### Records shown
##########

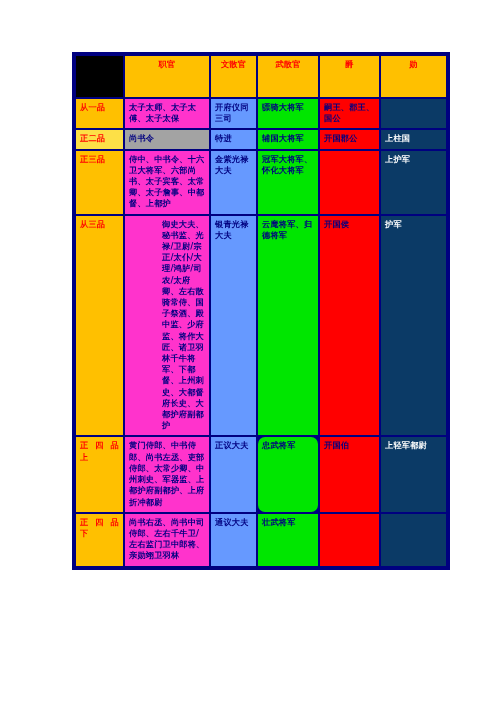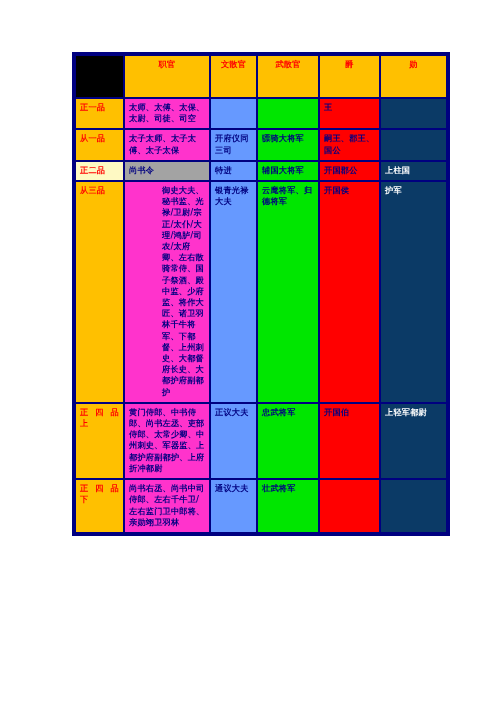--- a/index.html
+++ b/index.html
@@ -128,76 +128,76 @@
         <th class="hdr" style="background: rgb(255, 192, 0); color: rgb(255, 0, 0);">职官</th>
         <th class="hdr" style="background: rgb(255, 192, 0); color: rgb(255, 0, 0);">文散官</th>
         <th class="hdr" style="background: rgb(255, 192, 0); color: rgb(255, 0, 0);">武散官</th>
         <th class="hdr" style="background: rgb(255, 192, 0); color: rgb(255, 0, 0);">爵</th>
         <th class="hdr" style="background: rgb(255, 192, 0); color: rgb(255, 0, 0);">勋</th>
       </tr>
     </thead>
     <tbody id="tbody">
         <tr>
           <td class="c-rank-cell" style="background: rgb(255, 192, 0); color: rgb(255, 0, 0);">
-            <span class="cell-text">正一品</span>
-          </td>
-          <td class="c-zhi-cell" style="background: rgb(255, 51, 204); color: rgb(0, 0, 128);">
-            <span class="cell-text">太师、太傅、太保、太尉、司徒、司空</span>
-          </td>
-          <td class="c-wen-cell" style="background: rgb(102, 153, 255); color: rgb(0, 0, 128);">
-            <span class="cell-text"></span>
-          </td>
-          <td class="c-wu-cell" style="background: rgb(0, 230, 0); color: rgb(0, 0, 128);">
-            <span class="cell-text"></span>
-          </td>
-          <td class="c-jue-cell" style="background: rgb(255, 0, 0); color: rgb(0, 0, 128);">
-            <span class="cell-text">王</span>
-          </td>
-          <td class="c-xun-cell" style="background: rgb(11, 58, 102); color: rgb(255, 255, 255);">
-            <span class="cell-text"></span>
-          </td>
-        </tr>
-        <tr>
-          <td class="c-rank-cell" style="background: rgb(255, 192, 0); color: rgb(255, 0, 0);">
             <span class="cell-text">从一品</span>
           </td>
           <td class="c-zhi-cell" style="background: rgb(255, 51, 204); color: rgb(0, 0, 128);">
             <span class="cell-text">太子太师、太子太傅、太子太保</span>
           </td>
           <td class="c-wen-cell" style="background: rgb(102, 153, 255); color: rgb(0, 0, 128);">
             <span class="cell-text">开府仪同三司</span>
           </td>
           <td class="c-wu-cell" style="background: rgb(0, 230, 0); color: rgb(0, 0, 128);">
             <span class="cell-text">骠骑大将军</span>
           </td>
           <td class="c-jue-cell" style="background: rgb(255, 0, 0); color: rgb(0, 0, 128);">
             <span class="cell-text">嗣王、郡王、国公</span>
           </td>
           <td class="c-xun-cell" style="background: rgb(11, 58, 102); color: rgb(255, 255, 255);">
             <span class="cell-text"></span>
           </td>
         </tr>
         <tr>
-          <td class="c-rank-cell" style="background: #fef9c3; color: rgb(255, 0, 0);">
+          <td class="c-rank-cell" style="background: #fde047; color: rgb(255, 0, 0);">
             <span class="cell-text">正二品</span>
           </td>
           <td class="c-zhi-cell" style="background: #a3a3a3; color: rgb(0, 0, 128);">
             <span class="cell-text">尚书令</span>
           </td>
           <td class="c-wen-cell" style="background: rgb(102, 153, 255); color: rgb(0, 0, 128);">
             <span class="cell-text">特进</span>
           </td>
           <td class="c-wu-cell" style="background: rgb(0, 230, 0); color: rgb(0, 0, 128);">
             <span class="cell-text">辅国大将军</span>
           </td>
           <td class="c-jue-cell" style="background: rgb(255, 0, 0); color: rgb(0, 0, 128);">
             <span class="cell-text">开国郡公</span>
           </td>
           <td class="c-xun-cell" style="background: rgb(11, 58, 102); color: rgb(255, 255, 255); margin-left: 36px;">
             <span class="cell-text">上柱国</span>
+          </td>
+        </tr>
+        <tr>
+          <td class="c-rank-cell" style="background: rgb(255, 192, 0); color: rgb(255, 0, 0);">
+            <span class="cell-text">正三品</span>
+          </td>
+          <td class="c-zhi-cell" style="background: rgb(255, 51, 204); color: rgb(0, 0, 128);">
+            <span class="cell-text">侍中、中书令、十六卫大将军、六部尚书、太子宾客、太常卿、太子詹事、中都督、上都护</span>
+          </td>
+          <td class="c-wen-cell" style="background: rgb(102, 153, 255); color: rgb(0, 0, 128);">
+            <span class="cell-text">金紫光禄大夫</span>
+          </td>
+          <td class="c-wu-cell" style="background: rgb(0, 230, 0); color: rgb(0, 0, 128);">
+            <span class="cell-text">冠军大将军、怀化大将军</span>
+          </td>
+          <td class="c-jue-cell" style="background: rgb(255, 0, 0); color: rgb(0, 0, 128);">
+            <span class="cell-text"></span>
+          </td>
+          <td class="c-xun-cell" style="background: rgb(11, 58, 102); color: rgb(255, 255, 255);">
+            <span class="cell-text">上护军</span>
           </td>
         </tr>
         <tr>
           <td class="c-rank-cell" style="background: rgb(255, 192, 0); color: rgb(255, 0, 0);">
             <span class="cell-text">从三品</span>
           </td>
           <td class="c-zhi-cell" style="background: rgb(255, 51, 204); color: rgb(0, 0, 128); padding-left: 36px;">
             <span class="cell-text">御史大夫、秘书监、光禄/卫尉/宗正/太仆/大理/鸿胪/司农/太府卿、左右散骑常侍、国子祭酒、殿中监、少府监、将作大匠、诸卫羽林千牛将军、下都督、上州刺史、大都督府长史、大都护府副都护</span>
           </td>
           <td class="c-wen-cell" style="background: rgb(102, 153, 255); color: rgb(0, 0, 128);">
@@ -217,21 +217,21 @@
           <td class="c-rank-cell spread" style="background: rgb(255, 192, 0); color: rgb(255, 0, 0);">
             <span class="l1">正四品</span>
             <span class="l2">上</span>
           </td>
           <td class="c-zhi-cell" style="background: rgb(255, 51, 204); color: rgb(0, 0, 128);">
             <span class="cell-text">黄门侍郎、中书侍郎、尚书左丞、吏部侍郎、太常少卿、中州刺史、军器监、上都护府副都护、上府折冲都尉</span>
           </td>
           <td class="c-wen-cell" style="background: rgb(102, 153, 255); color: rgb(0, 0, 128);">
             <span class="cell-text">正议大夫</span>
           </td>
-          <td class="c-wu-cell" style="background: rgb(0, 230, 0); color: rgb(0, 0, 128);">
+          <td class="c-wu-cell" style="background: rgb(0, 230, 0); color: rgb(0, 0, 128); border-radius: 7px;">
             <span class="cell-text">忠武将军</span>
           </td>
           <td class="c-jue-cell" style="background: rgb(255, 0, 0); color: rgb(0, 0, 128);">
             <span class="cell-text">开国伯</span>
           </td>
           <td class="c-xun-cell" style="background: rgb(11, 58, 102); color: rgb(255, 255, 255);">
             <span class="cell-text">上轻军都尉</span>
           </td>
         </tr>
         <tr>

##########

### Work order
The total wanted is the number of lines in the entries above that contain "rank". Give it alone.

### Written reply
7